[[ Data for the task open ]]
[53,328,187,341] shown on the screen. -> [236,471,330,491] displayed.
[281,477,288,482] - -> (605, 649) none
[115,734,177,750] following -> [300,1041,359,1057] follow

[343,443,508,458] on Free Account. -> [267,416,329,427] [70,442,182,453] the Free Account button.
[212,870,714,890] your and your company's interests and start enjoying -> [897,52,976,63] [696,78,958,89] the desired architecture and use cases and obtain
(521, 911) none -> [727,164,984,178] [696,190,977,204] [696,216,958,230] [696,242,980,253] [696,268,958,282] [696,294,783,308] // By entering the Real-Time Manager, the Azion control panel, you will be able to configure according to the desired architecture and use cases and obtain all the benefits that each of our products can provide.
[[ Data for the task closed ]]
**Work to be completed**
Starting with the line with "[281,477,288,482] - -> (605, 649) none" above and going on through the line with "[343,443,508,458] on Free", transcribe every line exactly, both ends included, and add nothing.

**Response area**
[281,477,288,482] - -> (605, 649) none
[115,734,177,750] following -> [300,1041,359,1057] follow

[343,443,508,458] on Free Account. -> [267,416,329,427] [70,442,182,453] the Free Account button.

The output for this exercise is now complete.